**Available data:**
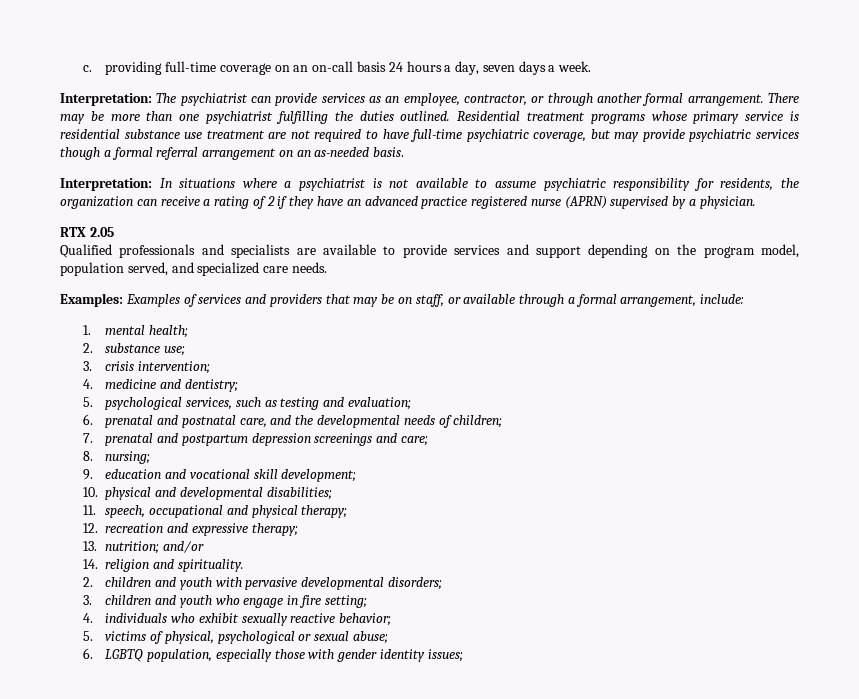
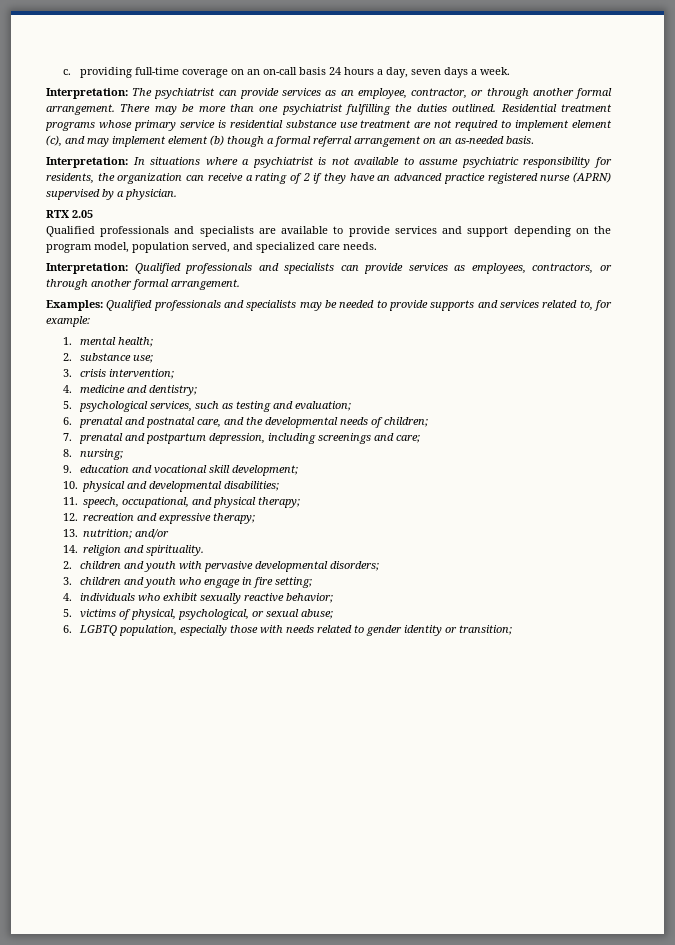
- Residential treatment programs whose primary service is residential substance use treatment are not required to have full-time psychiatric coverage, but may provide psychiatric services though a formal referral arrangement on an as-needed basis.
+ Residential treatment programs whose primary service is residential substance use treatment are not required to implement element (c), and may implement element (b) though a formal referral arrangement on an as-needed basis.
- Examples: Examples of services and providers that may be on staff, or available through a formal arrangement, include:
+ Interpretation: Qualified professionals and specialists can provide services as employees, contractors, or through another formal arrangement.
+ Examples: Qualified professionals and specialists may be needed to provide supports and services related to, for example:
- 7. prenatal and postpartum depression screenings and care;
+ 7. prenatal and postpartum depression, including screenings and care;
- 11. speech, occupational and physical therapy;
+ 11. speech, occupational, and physical therapy;
- 5. victims of physical, psychological or sexual abuse;
+ 5. victims of physical, psychological, or sexual abuse;
- 6. LGBTQ population, especially those with gender identity issues;
+ 6. LGBTQ population, especially those with needs related to gender identity or transition;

**What is being asked:** Gather all lines from the listing above in which "specialists" occurs.

**Answer box:**
+ Interpretation: Qualified professionals and specialists can provide services as employees, contractors, or through another formal arrangement.
+ Examples: Qualified professionals and specialists may be needed to provide supports and services related to, for example:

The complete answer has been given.